Edit difference data:
▬▬▬▬▬▬
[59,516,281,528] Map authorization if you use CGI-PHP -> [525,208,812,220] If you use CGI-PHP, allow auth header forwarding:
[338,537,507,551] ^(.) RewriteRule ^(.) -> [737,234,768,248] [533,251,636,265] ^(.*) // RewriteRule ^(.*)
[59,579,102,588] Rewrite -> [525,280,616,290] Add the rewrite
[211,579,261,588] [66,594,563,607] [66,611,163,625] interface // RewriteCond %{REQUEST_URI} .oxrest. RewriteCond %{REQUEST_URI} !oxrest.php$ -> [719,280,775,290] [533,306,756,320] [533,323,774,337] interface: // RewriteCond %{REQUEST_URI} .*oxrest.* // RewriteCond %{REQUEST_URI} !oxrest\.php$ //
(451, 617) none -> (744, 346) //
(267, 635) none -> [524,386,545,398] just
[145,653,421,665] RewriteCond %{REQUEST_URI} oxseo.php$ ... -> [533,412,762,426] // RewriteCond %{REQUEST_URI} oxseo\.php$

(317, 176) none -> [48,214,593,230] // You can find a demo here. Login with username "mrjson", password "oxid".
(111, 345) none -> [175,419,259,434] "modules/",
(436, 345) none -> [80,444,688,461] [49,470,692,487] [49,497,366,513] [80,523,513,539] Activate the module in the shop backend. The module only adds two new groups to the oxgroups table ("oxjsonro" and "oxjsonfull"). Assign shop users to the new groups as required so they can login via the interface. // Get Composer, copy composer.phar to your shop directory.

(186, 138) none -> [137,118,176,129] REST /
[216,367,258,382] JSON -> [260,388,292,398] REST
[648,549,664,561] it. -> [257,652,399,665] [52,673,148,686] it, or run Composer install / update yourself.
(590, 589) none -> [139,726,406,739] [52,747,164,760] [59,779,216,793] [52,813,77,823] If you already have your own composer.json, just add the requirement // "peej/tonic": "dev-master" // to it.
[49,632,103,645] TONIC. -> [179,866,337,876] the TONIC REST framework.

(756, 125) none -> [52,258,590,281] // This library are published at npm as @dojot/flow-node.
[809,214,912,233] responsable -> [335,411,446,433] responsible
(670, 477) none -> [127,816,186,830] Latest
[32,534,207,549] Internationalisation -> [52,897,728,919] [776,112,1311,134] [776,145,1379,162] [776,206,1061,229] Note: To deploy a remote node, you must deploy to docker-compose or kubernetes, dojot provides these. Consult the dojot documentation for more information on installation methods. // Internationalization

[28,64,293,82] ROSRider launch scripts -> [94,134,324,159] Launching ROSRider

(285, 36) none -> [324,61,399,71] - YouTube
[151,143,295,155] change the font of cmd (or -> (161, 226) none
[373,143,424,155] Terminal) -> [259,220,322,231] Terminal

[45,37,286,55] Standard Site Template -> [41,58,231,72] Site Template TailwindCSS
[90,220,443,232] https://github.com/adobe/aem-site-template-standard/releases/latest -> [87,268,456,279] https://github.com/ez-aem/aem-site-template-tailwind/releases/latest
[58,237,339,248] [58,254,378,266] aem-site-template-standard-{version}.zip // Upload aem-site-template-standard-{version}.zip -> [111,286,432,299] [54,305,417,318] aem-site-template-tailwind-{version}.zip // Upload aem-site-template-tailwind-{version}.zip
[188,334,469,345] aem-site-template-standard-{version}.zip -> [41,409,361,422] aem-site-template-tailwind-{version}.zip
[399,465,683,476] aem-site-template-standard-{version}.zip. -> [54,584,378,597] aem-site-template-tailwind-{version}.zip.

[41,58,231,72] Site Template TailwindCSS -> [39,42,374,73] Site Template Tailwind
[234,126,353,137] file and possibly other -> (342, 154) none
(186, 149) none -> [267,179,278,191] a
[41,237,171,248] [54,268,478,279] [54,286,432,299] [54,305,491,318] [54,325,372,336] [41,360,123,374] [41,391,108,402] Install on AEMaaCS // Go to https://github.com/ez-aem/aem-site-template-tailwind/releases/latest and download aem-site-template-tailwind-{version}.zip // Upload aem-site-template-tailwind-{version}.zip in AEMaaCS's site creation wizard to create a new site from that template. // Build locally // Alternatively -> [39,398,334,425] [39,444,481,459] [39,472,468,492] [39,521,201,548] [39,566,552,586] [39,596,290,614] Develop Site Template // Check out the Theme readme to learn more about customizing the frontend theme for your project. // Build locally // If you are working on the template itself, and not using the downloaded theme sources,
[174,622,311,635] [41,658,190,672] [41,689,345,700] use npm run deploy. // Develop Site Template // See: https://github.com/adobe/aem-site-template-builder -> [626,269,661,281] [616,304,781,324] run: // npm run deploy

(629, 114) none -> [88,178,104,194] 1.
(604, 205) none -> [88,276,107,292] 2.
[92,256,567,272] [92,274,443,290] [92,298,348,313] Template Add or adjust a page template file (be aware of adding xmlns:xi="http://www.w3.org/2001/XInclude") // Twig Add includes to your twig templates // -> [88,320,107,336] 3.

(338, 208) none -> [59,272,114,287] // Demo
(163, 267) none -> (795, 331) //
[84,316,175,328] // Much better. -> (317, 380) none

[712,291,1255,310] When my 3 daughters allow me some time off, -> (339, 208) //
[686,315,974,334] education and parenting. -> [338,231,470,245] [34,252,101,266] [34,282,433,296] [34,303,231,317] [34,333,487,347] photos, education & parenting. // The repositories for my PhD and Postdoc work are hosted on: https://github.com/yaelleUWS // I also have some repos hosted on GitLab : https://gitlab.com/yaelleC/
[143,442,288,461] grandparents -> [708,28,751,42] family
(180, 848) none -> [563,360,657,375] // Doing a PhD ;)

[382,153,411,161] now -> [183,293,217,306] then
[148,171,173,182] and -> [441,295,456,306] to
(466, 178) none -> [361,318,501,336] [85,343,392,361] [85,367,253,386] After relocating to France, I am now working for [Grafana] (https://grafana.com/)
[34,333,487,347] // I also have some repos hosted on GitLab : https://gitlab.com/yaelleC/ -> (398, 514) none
▬▬▬▬▬▬
### Problem to solve
Please copy out every entry exactly, with nothing omitted.

### Your response
[59,516,281,528] Map authorization if you use CGI-PHP -> [525,208,812,220] If you use CGI-PHP, allow auth header forwarding:
[338,537,507,551] ^(.) RewriteRule ^(.) -> [737,234,768,248] [533,251,636,265] ^(.*) // RewriteRule ^(.*)
[59,579,102,588] Rewrite -> [525,280,616,290] Add the rewrite
[211,579,261,588] [66,594,563,607] [66,611,163,625] interface // RewriteCond %{REQUEST_URI} .oxrest. RewriteCond %{REQUEST_URI} !oxrest.php$ -> [719,280,775,290] [533,306,756,320] [533,323,774,337] interface: // RewriteCond %{REQUEST_URI} .*oxrest.* // RewriteCond %{REQUEST_URI} !oxrest\.php$ //
(451, 617) none -> (744, 346) //
(267, 635) none -> [524,386,545,398] just
[145,653,421,665] RewriteCond %{REQUEST_URI} oxseo.php$ ... -> [533,412,762,426] // RewriteCond %{REQUEST_URI} oxseo\.php$

(317, 176) none -> [48,214,593,230] // You can find a demo here. Login with username "mrjson", password "oxid".
(111, 345) none -> [175,419,259,434] "modules/",
(436, 345) none -> [80,444,688,461] [49,470,692,487] [49,497,366,513] [80,523,513,539] Activate the module in the shop backend. The module only adds two new groups to the oxgroups table ("oxjsonro" and "oxjsonfull"). Assign shop users to the new groups as required so they can login via the interface. // Get Composer, copy composer.phar to your shop directory.

(186, 138) none -> [137,118,176,129] REST /
[216,367,258,382] JSON -> [260,388,292,398] REST
[648,549,664,561] it. -> [257,652,399,665] [52,673,148,686] it, or run Composer install / update yourself.
(590, 589) none -> [139,726,406,739] [52,747,164,760] [59,779,216,793] [52,813,77,823] If you already have your own composer.json, just add the requirement // "peej/tonic": "dev-master" // to it.
[49,632,103,645] TONIC. -> [179,866,337,876] the TONIC REST framework.

(756, 125) none -> [52,258,590,281] // This library are published at npm as @dojot/flow-node.
[809,214,912,233] responsable -> [335,411,446,433] responsible
(670, 477) none -> [127,816,186,830] Latest
[32,534,207,549] Internationalisation -> [52,897,728,919] [776,112,1311,134] [776,145,1379,162] [776,206,1061,229] Note: To deploy a remote node, you must deploy to docker-compose or kubernetes, dojot provides these. Consult the dojot documentation for more information on installation methods. // Internationalization

[28,64,293,82] ROSRider launch scripts -> [94,134,324,159] Launching ROSRider

(285, 36) none -> [324,61,399,71] - YouTube
[151,143,295,155] change the font of cmd (or -> (161, 226) none
[373,143,424,155] Terminal) -> [259,220,322,231] Terminal

[45,37,286,55] Standard Site Template -> [41,58,231,72] Site Template TailwindCSS
[90,220,443,232] https://github.com/adobe/aem-site-template-standard/releases/latest -> [87,268,456,279] https://github.com/ez-aem/aem-site-template-tailwind/releases/latest
[58,237,339,248] [58,254,378,266] aem-site-template-standard-{version}.zip // Upload aem-site-template-standard-{version}.zip -> [111,286,432,299] [54,305,417,318] aem-site-template-tailwind-{version}.zip // Upload aem-site-template-tailwind-{version}.zip
[188,334,469,345] aem-site-template-standard-{version}.zip -> [41,409,361,422] aem-site-template-tailwind-{version}.zip
[399,465,683,476] aem-site-template-standard-{version}.zip. -> [54,584,378,597] aem-site-template-tailwind-{version}.zip.

[41,58,231,72] Site Template TailwindCSS -> [39,42,374,73] Site Template Tailwind
[234,126,353,137] file and possibly other -> (342, 154) none
(186, 149) none -> [267,179,278,191] a
[41,237,171,248] [54,268,478,279] [54,286,432,299] [54,305,491,318] [54,325,372,336] [41,360,123,374] [41,391,108,402] Install on AEMaaCS // Go to https://github.com/ez-aem/aem-site-template-tailwind/releases/latest and download aem-site-template-tailwind-{version}.zip // Upload aem-site-template-tailwind-{version}.zip in AEMaaCS's site creation wizard to create a new site from that template. // Build locally // Alternatively -> [39,398,334,425] [39,444,481,459] [39,472,468,492] [39,521,201,548] [39,566,552,586] [39,596,290,614] Develop Site Template // Check out the Theme readme to learn more about customizing the frontend theme for your project. // Build locally // If you are working on the template itself, and not using the downloaded theme sources,
[174,622,311,635] [41,658,190,672] [41,689,345,700] use npm run deploy. // Develop Site Template // See: https://github.com/adobe/aem-site-template-builder -> [626,269,661,281] [616,304,781,324] run: // npm run deploy

(629, 114) none -> [88,178,104,194] 1.
(604, 205) none -> [88,276,107,292] 2.
[92,256,567,272] [92,274,443,290] [92,298,348,313] Template Add or adjust a page template file (be aware of adding xmlns:xi="http://www.w3.org/2001/XInclude") // Twig Add includes to your twig templates // -> [88,320,107,336] 3.

(338, 208) none -> [59,272,114,287] // Demo
(163, 267) none -> (795, 331) //
[84,316,175,328] // Much better. -> (317, 380) none

[712,291,1255,310] When my 3 daughters allow me some time off, -> (339, 208) //
[686,315,974,334] education and parenting. -> [338,231,470,245] [34,252,101,266] [34,282,433,296] [34,303,231,317] [34,333,487,347] photos, education & parenting. // The repositories for my PhD and Postdoc work are hosted on: https://github.com/yaelleUWS // I also have some repos hosted on GitLab : https://gitlab.com/yaelleC/
[143,442,288,461] grandparents -> [708,28,751,42] family
(180, 848) none -> [563,360,657,375] // Doing a PhD ;)

[382,153,411,161] now -> [183,293,217,306] then
[148,171,173,182] and -> [441,295,456,306] to
(466, 178) none -> [361,318,501,336] [85,343,392,361] [85,367,253,386] After relocating to France, I am now working for [Grafana] (https://grafana.com/)
[34,333,487,347] // I also have some repos hosted on GitLab : https://gitlab.com/yaelleC/ -> (398, 514) none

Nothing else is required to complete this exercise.